Primary Keys: Ensuring Entity Integrity¶
In the Tables chapter, we learned that attributes above the --- line form the primary key. But why does this matter? The primary key is the cornerstone of entity integrity—the guarantee that each real-world entity corresponds to exactly one database record, and vice versa.
What is a Primary Key?¶
A primary key is a column or combination of columns that uniquely identifies each row in a table.
In DataJoint, every table must have a primary key. Primary key attributes:
Cannot be NULL
Must be unique across all rows
Cannot be changed after insertion (immutable)
Are declared above the
---line in the table definition
Entity Integrity: The Core Concept¶
Entity integrity ensures a one-to-one correspondence between real-world entities and their database records:
Each real-world entity → exactly one database record
Each database record → exactly one real-world entity
Without entity integrity, databases become unreliable:
| Integrity Failure | Consequence |
|---|---|
| Same entity, multiple records | Fragmented data, conflicting information |
| Multiple entities, same record | Mixed data, privacy violations |
| Cannot match entity to record | Lost data, broken workflows |
Imagine what kinds of difficulties would arise if entity integrity broke down in the systems you interact with every day:
What would happen if your university or company HR department had two different identifiers for you in their records?

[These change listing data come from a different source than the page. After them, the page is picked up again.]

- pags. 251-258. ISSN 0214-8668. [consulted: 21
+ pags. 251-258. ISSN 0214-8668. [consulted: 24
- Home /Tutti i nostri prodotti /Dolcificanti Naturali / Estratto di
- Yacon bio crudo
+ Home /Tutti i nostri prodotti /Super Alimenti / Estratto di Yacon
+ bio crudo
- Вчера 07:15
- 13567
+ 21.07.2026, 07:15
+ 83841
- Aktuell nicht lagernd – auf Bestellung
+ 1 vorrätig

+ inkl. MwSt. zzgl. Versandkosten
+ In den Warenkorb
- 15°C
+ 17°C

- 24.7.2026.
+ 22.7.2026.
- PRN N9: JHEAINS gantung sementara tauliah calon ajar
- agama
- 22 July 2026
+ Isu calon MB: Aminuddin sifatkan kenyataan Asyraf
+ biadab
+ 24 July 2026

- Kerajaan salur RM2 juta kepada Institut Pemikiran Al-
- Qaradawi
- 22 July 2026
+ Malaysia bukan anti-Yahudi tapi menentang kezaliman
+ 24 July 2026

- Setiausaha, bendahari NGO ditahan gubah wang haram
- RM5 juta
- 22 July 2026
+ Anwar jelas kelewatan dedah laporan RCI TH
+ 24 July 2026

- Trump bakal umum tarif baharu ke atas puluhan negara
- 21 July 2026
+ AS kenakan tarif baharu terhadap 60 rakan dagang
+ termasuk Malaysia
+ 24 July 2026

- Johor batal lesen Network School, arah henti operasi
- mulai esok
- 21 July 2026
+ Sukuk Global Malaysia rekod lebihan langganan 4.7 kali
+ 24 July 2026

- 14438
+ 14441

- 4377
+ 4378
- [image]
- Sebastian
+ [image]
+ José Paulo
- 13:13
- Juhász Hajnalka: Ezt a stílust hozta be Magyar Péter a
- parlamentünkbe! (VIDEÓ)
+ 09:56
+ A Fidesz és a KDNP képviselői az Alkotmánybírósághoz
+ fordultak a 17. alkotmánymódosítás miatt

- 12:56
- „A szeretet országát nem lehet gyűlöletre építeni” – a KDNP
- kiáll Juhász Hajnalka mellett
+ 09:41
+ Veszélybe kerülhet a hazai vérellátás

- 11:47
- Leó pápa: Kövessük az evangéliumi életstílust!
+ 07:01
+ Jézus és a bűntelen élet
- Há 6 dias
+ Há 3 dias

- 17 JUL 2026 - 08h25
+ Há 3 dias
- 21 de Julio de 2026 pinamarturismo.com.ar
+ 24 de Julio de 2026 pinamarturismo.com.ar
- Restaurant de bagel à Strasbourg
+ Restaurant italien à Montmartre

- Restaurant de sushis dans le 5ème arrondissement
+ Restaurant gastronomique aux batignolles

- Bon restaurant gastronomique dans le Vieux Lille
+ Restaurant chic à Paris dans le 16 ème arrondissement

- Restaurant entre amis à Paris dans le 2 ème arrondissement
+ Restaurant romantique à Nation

What would happen if your HR department occasionally updated your records with another person’s information?
What if the same occurred in your dentist’s office?
Example: If your university had two student records for you, your transcript might show incomplete courses, financial aid could be miscalculated, and graduation requirements might be incorrectly tracked.
The Three Questions of Entity Integrity¶
When designing a primary key, you must answer three questions:
How do I prevent duplicate records? — Ensure the same entity cannot appear twice
How do I prevent record sharing? — Ensure different entities cannot share a record
How do I match entities to records? — When an entity arrives, how do I find its record?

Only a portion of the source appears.